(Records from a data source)
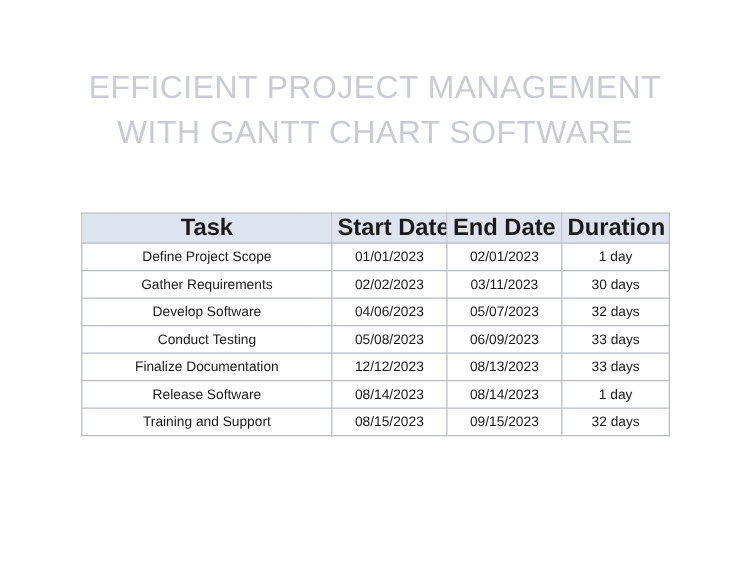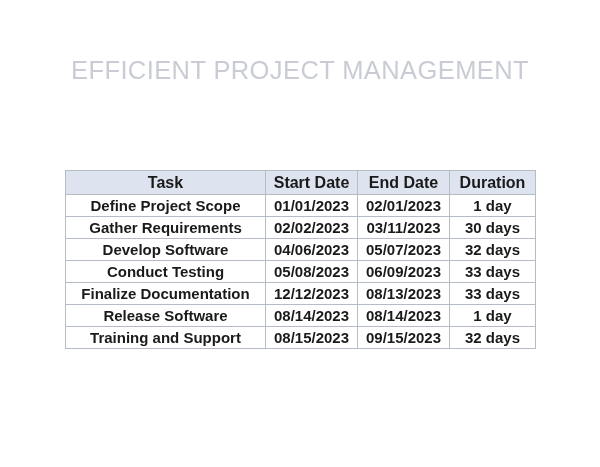--- a/index.html
+++ b/index.html
@@ -45,50 +45,50 @@
   }
   table.gantt-table {
     border-collapse: collapse;
     width: 470px;
     table-layout: fixed;
     background: #ffffff;
   }
   table.gantt-table th,
   table.gantt-table td {
     border: 1px solid #b6bcc6;
-    font-size: 15px;
+    font-size: 11px;
     height: 21px;
     padding: 0 4px;
     color: #1a1a1a;
     text-align: center;
     overflow: hidden;
     white-space: nowrap;
-    font-weight: bold;
   }
   table.gantt-table thead th {
     background: #dde3ef;
     font-weight: bold;
-    font-size: 16px;
+    font-size: 19px;
     height: 23px;
   }
   table.gantt-table td.task-cell {
     text-align: center;
   }
   col.c-task { width: 200px; }
   col.c-start { width: 92px; }
   col.c-end { width: 92px; }
   col.c-dur { width: 86px; }
 </style>
 </head>
 <body>
 
 <div class="page">
 
   <div class="title-block">
     <span class="title-line">EFFICIENT PROJECT MANAGEMENT</span>
+    <span class="title-line">WITH GANTT CHART SOFTWARE</span>
   </div>
 
   <div class="table-wrap">
     <table class="gantt-table">
       <colgroup>
         <col class="c-task">
         <col class="c-start">
         <col class="c-end">
         <col class="c-dur">
       </colgroup>

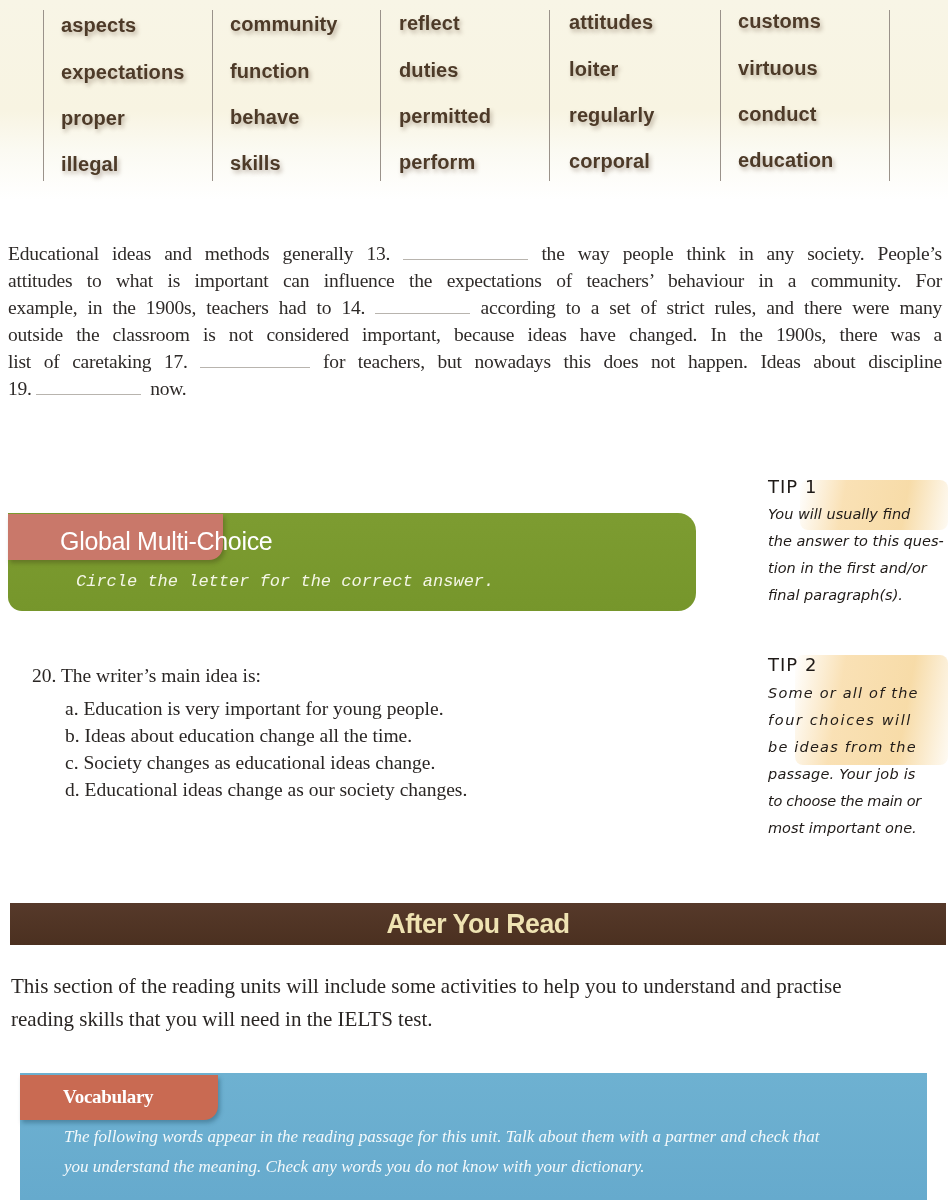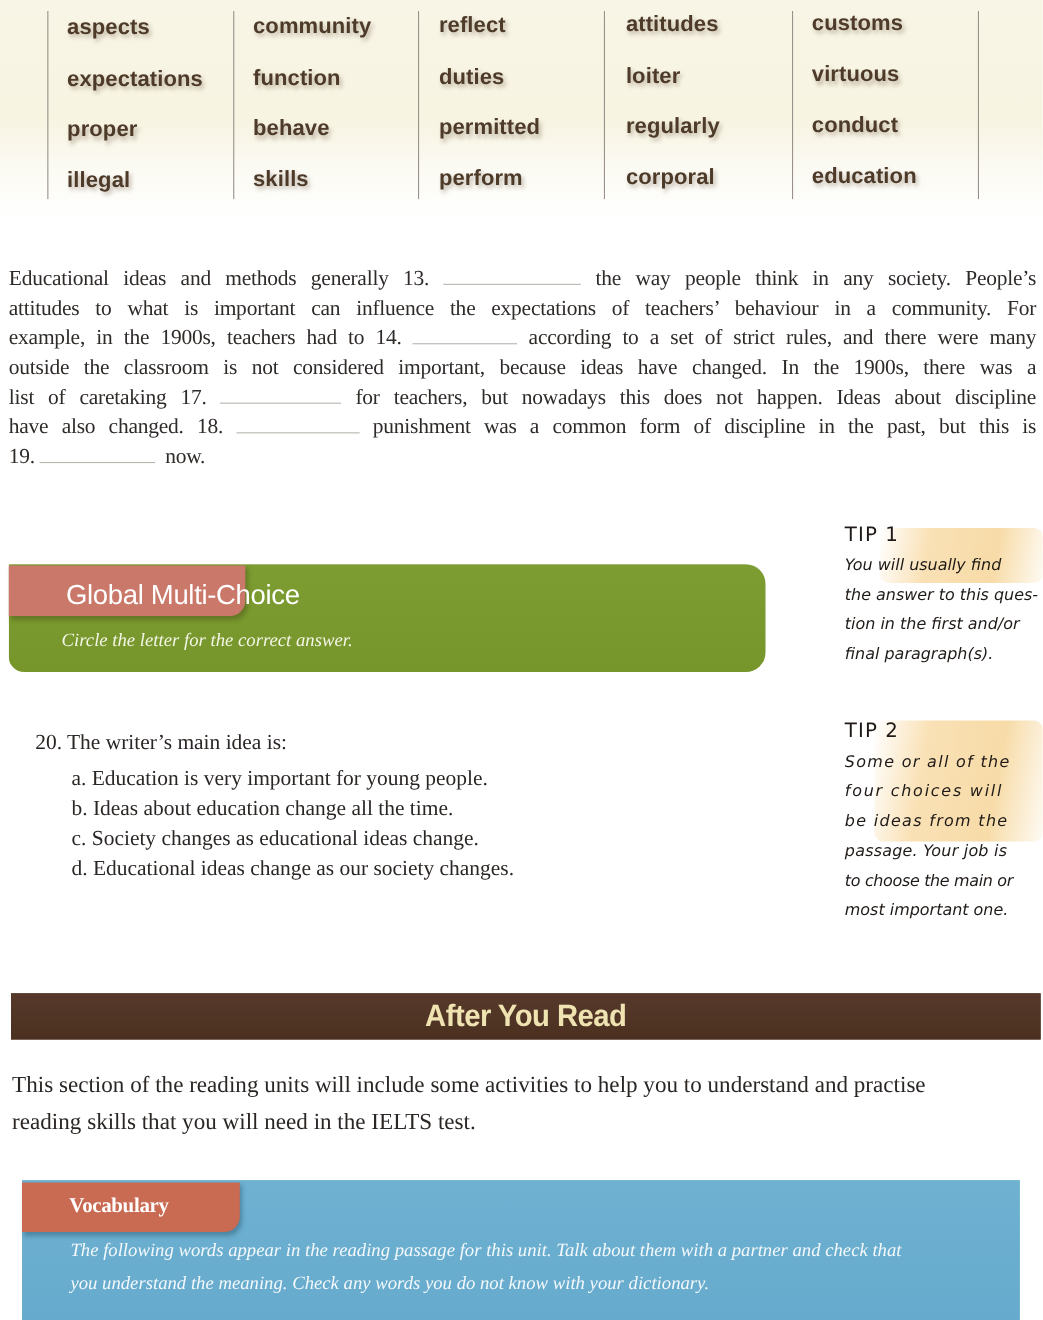--- a/index.html
+++ b/index.html
@@ -38,22 +38,22 @@
   .green-tab {
     position: absolute; left: 8px; top: 514px; width: 215px; height: 46px;
     background: #c9786a; border-radius: 0 0 14px 0;
     box-shadow: 2px 3px 4px rgba(60,60,20,0.35);
   }
   .green-tab-label {
     position: absolute; left: 60px; top: 527px; font-family: "Liberation Sans", sans-serif;
     font-weight: normal; font-size: 25px; color: #ffffff; letter-spacing: -0.3px;
   }
   .green-instr {
-    position: absolute; left: 56px; top: 572px; font-style: italic; font-size: 17px;
-    color: #f4f6e6; font-family: Liberation Serif, serif;
+    position: absolute; left: 76px; top: 572px; font-style: italic; font-size: 17px;
+    color: #f4f6e6; font-family: Liberation Mono, monospace;
   }
   .tip-bg {
     position: absolute; background: linear-gradient(100deg, rgba(245,200,120,0.0) 0%, rgba(245,200,120,0.55) 30%, rgba(242,196,110,0.6) 70%, rgba(245,210,140,0.1) 100%);
     border-radius: 8px;
   }
   .tip-title { position: absolute; font-family: "DejaVu Sans", sans-serif; font-size: 18px; color: #1f1a17; letter-spacing: 1px; font-weight: normal; }
   .tip-text { position: absolute; font-family: "DejaVu Sans", sans-serif; font-style: italic; font-size: 14.5px; line-height: 27.5px; color: #1f1a17; white-space: nowrap; }
 
   
   .question { position: absolute; left: 32px; top: 665px; font-size: 19.5px; color: #2a2624; }
@@ -139,25 +139,20 @@
   <span class="line">
     <span>example, in the 1900s, teachers had to 14.</span>
     <span class="blank" style="width:95px"></span>
     <span>according to a set of strict rules, and there were many</span>
   </span>
   <span class="line">outside the classroom is not considered important, because ideas have changed. In the 1900s, there was a</span>
   <span class="line">
     <span>list of caretaking 17.</span>
     <span class="blank" style="width:110px"></span>
     <span>for teachers, but nowadays this does not happen. Ideas about discipline</span>
-  </span>
-  <span class="line">
-    <span>have also changed. 18.</span>
-    <span class="blank" style="width:112px"></span>
-    <span>punishment was a common form of discipline in the past, but this is</span>
   </span>
   <span class="line last">
     <span>19.</span>
     <span class="blank" style="width:105px"></span>
     <span style="margin-left:4px">now.</span>
   </span>
 </div>
 
 <div class="green-box"></div>
 <div class="green-tab"></div>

| What to do |
All entries are to be retyped exactly. Omit any embedded images.

| Solution to this problem |
--- a/index.html
+++ b/index.html
@@ -45,50 +45,50 @@
   }
   table.gantt-table {
     border-collapse: collapse;
     width: 470px;
     table-layout: fixed;
     background: #ffffff;
   }
   table.gantt-table th,
   table.gantt-table td {
     border: 1px solid #b6bcc6;
-    font-size: 15px;
+    font-size: 11px;
     height: 21px;
     padding: 0 4px;
     color: #1a1a1a;
     text-align: center;
     overflow: hidden;
     white-space: nowrap;
-    font-weight: bold;
   }
   table.gantt-table thead th {
     background: #dde3ef;
     font-weight: bold;
-    font-size: 16px;
+    font-size: 19px;
     height: 23px;
   }
   table.gantt-table td.task-cell {
     text-align: center;
   }
   col.c-task { width: 200px; }
   col.c-start { width: 92px; }
   col.c-end { width: 92px; }
   col.c-dur { width: 86px; }
 </style>
 </head>
 <body>
 
 <div class="page">
 
   <div class="title-block">
     <span class="title-line">EFFICIENT PROJECT MANAGEMENT</span>
+    <span class="title-line">WITH GANTT CHART SOFTWARE</span>
   </div>
 
   <div class="table-wrap">
     <table class="gantt-table">
       <colgroup>
         <col class="c-task">
         <col class="c-start">
         <col class="c-end">
         <col class="c-dur">
       </colgroup>

--- a/index.html
+++ b/index.html
@@ -38,22 +38,22 @@
   .green-tab {
     position: absolute; left: 8px; top: 514px; width: 215px; height: 46px;
     background: #c9786a; border-radius: 0 0 14px 0;
     box-shadow: 2px 3px 4px rgba(60,60,20,0.35);
   }
   .green-tab-label {
     position: absolute; left: 60px; top: 527px; font-family: "Liberation Sans", sans-serif;
     font-weight: normal; font-size: 25px; color: #ffffff; letter-spacing: -0.3px;
   }
   .green-instr {
-    position: absolute; left: 56px; top: 572px; font-style: italic; font-size: 17px;
-    color: #f4f6e6; font-family: Liberation Serif, serif;
+    position: absolute; left: 76px; top: 572px; font-style: italic; font-size: 17px;
+    color: #f4f6e6; font-family: Liberation Mono, monospace;
   }
   .tip-bg {
     position: absolute; background: linear-gradient(100deg, rgba(245,200,120,0.0) 0%, rgba(245,200,120,0.55) 30%, rgba(242,196,110,0.6) 70%, rgba(245,210,140,0.1) 100%);
     border-radius: 8px;
   }
   .tip-title { position: absolute; font-family: "DejaVu Sans", sans-serif; font-size: 18px; color: #1f1a17; letter-spacing: 1px; font-weight: normal; }
   .tip-text { position: absolute; font-family: "DejaVu Sans", sans-serif; font-style: italic; font-size: 14.5px; line-height: 27.5px; color: #1f1a17; white-space: nowrap; }
 
   
   .question { position: absolute; left: 32px; top: 665px; font-size: 19.5px; color: #2a2624; }
@@ -139,25 +139,20 @@
   <span class="line">
     <span>example, in the 1900s, teachers had to 14.</span>
     <span class="blank" style="width:95px"></span>
     <span>according to a set of strict rules, and there were many</span>
   </span>
   <span class="line">outside the classroom is not considered important, because ideas have changed. In the 1900s, there was a</span>
   <span class="line">
     <span>list of caretaking 17.</span>
     <span class="blank" style="width:110px"></span>
     <span>for teachers, but nowadays this does not happen. Ideas about discipline</span>
-  </span>
-  <span class="line">
-    <span>have also changed. 18.</span>
-    <span class="blank" style="width:112px"></span>
-    <span>punishment was a common form of discipline in the past, but this is</span>
   </span>
   <span class="line last">
     <span>19.</span>
     <span class="blank" style="width:105px"></span>
     <span style="margin-left:4px">now.</span>
   </span>
 </div>
 
 <div class="green-box"></div>
 <div class="green-tab"></div>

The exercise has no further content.